INSTRUCTIONS TO FOLLOW
Report how many lines in the records hold the string "tools"; give the number and nothing else.

DATA FOR ANALYSIS
******************************

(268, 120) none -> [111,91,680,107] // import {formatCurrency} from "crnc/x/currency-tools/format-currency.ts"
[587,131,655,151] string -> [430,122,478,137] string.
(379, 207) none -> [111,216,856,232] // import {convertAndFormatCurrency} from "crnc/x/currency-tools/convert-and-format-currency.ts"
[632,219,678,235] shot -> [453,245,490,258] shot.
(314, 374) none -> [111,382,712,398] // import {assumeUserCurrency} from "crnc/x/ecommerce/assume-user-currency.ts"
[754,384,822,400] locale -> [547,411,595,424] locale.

******************************

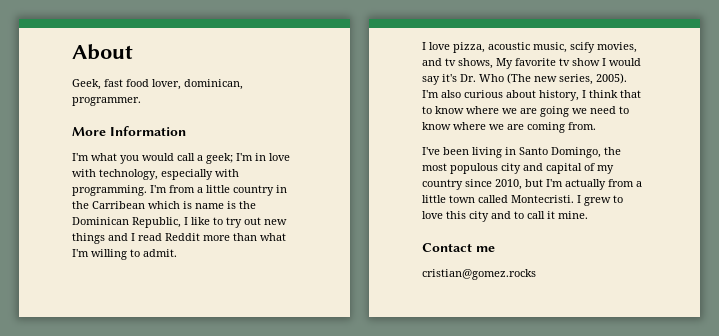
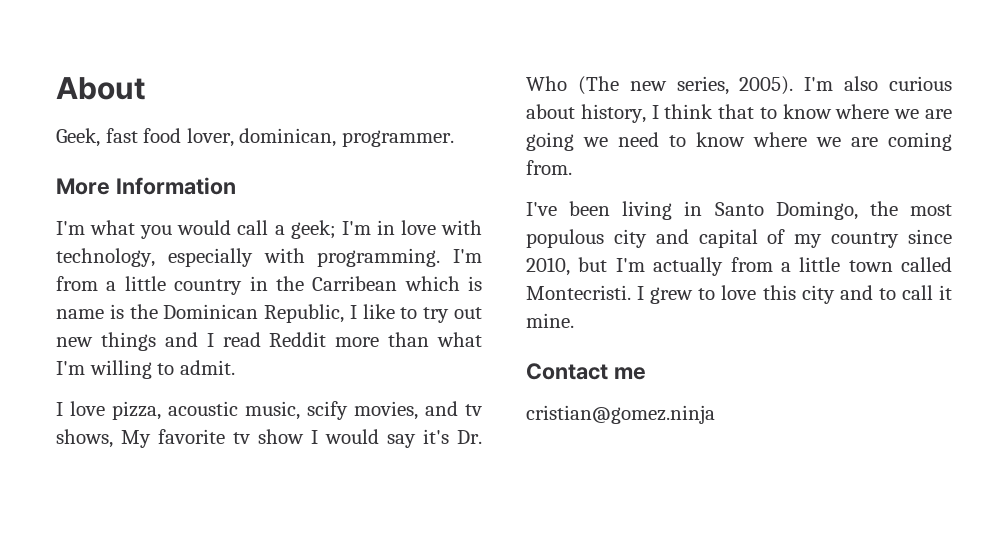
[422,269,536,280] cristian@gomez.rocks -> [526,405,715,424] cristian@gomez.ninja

******************************

REPLY TO THE TASK
2